Trump earlier sought to denigrate Rubio by calling him “Little Marco.” Rubio responded at a campaign rally in Virginia that his rival had disproportionately small hands. Trump defended the size of his hands at the debate.
“Look at those hands. Are they small hands?” Trump asked. “If they’re small, something else must be small. I guarantee you, there’s no problem. I guarantee it.”
Elster told the Supreme Court that his trademark uses a double meaning to criticize Trump while expressing his views about “the smallness of Donald Trump’s overall approach to governing.” Trump was president at the time of Elster’s application.
The agency denied the application based on the 1946 law.
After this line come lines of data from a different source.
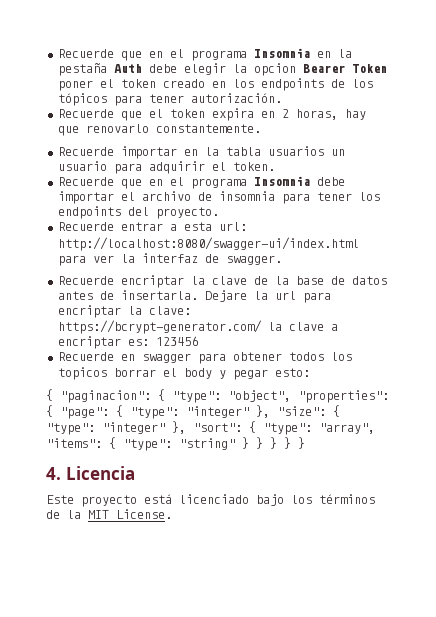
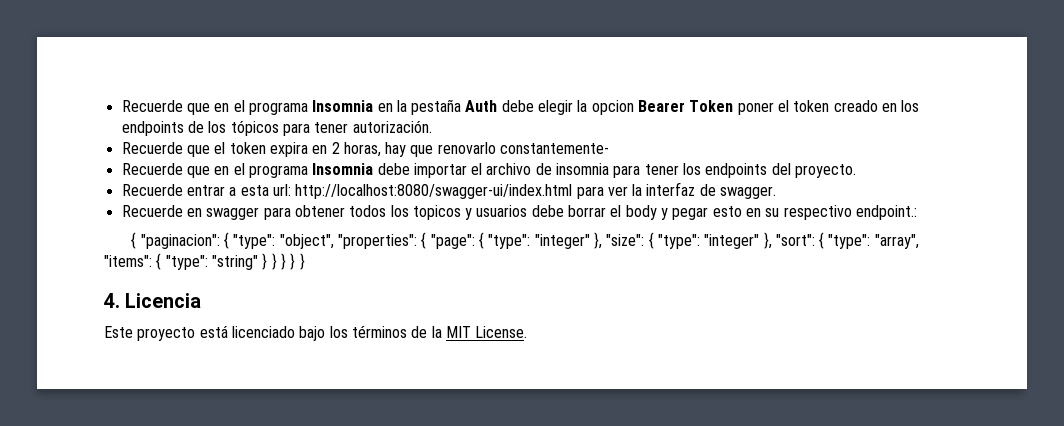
- Recuerde que el token expira en 2 horas, hay que renovarlo constantemente.
- Recuerde importar en la tabla usuarios un usuario para adquirir el token.
+ Recuerde que el token expira en 2 horas, hay que renovarlo constantemente-
- Recuerde encriptar la clave de la base de datos antes de insertarla. Dejare la url para encriptar la clave: https://bcrypt-generator.com/ la clave a encriptar es: 123456
- Recuerde en swagger para obtener todos los topicos borrar el body y pegar esto:
+ Recuerde en swagger para obtener todos los topicos y usuarios debe borrar el body y pegar esto en su respectivo endpoint.:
The U.S. Court of Appeals for the Federal Circuit later reversed that decision.
‘I STUMP FOR TRUMP’
U.S. Solicitor General Elizabeth Prelogar, representing Biden’s administration, told the Supreme Court in a brief that the 1946 law differed from the two that the justices recently invalidated because it did not restrict speech based on an applicant’s viewpoint.
The trademark office said that the law is meant to prevent a person’s name from “being exploited for another’s commercial gain,” and has been used to reject trademarks with positive connotations (“Better With Biden,” “I Stump For Trump”) and neutral ones (“Obama Pajama,” “Royal Kate”) in addition to critical messages.
“To give Elster a (trademark) registration, I don’t think it really enhances in any way his right to speak,” said Jonathan Moskin, a partner at law firm Foley & Lardner who wrote a brief supporting the agency on behalf of the International Trademark Association, which represents various trademark owners. “He can put his slogan anywhere he wants – whether or not he gets a registration.”
Moskin also said that a Supreme Court trademark decision from June – in which the justices ruled in favor of Jack Daniel’s in a dispute over dog toys that parodied its famous whiskey bottles – may have “pulled back a little bit” from the Slants and Brunetti precedents.
Elster in a brief to the court wrote that the 1946 law “effectively precludes the registration of any mark that criticizes public figures – even as it allows them to register their own positive messages about themselves.” Elster noted that “Joe 2020” and “Hillary For America” were registered, but “No Joe in 2024” and “Hillary for Prison 2016” were rejected under the law.
Golden Gate University School of Law professor Samuel Ernst, who wrote a court brief supporting Elster, said a win for the government would create a “heckler’s veto” for politicians who want to prevent trademarks criticizing them. Ernst also said the law at issue does not further the overarching trademark law goal of preventing marketplace confusion.
“Nobody would be confused into believing that Donald Trump is selling T-shirts accusing him of being too small,” Ernst said.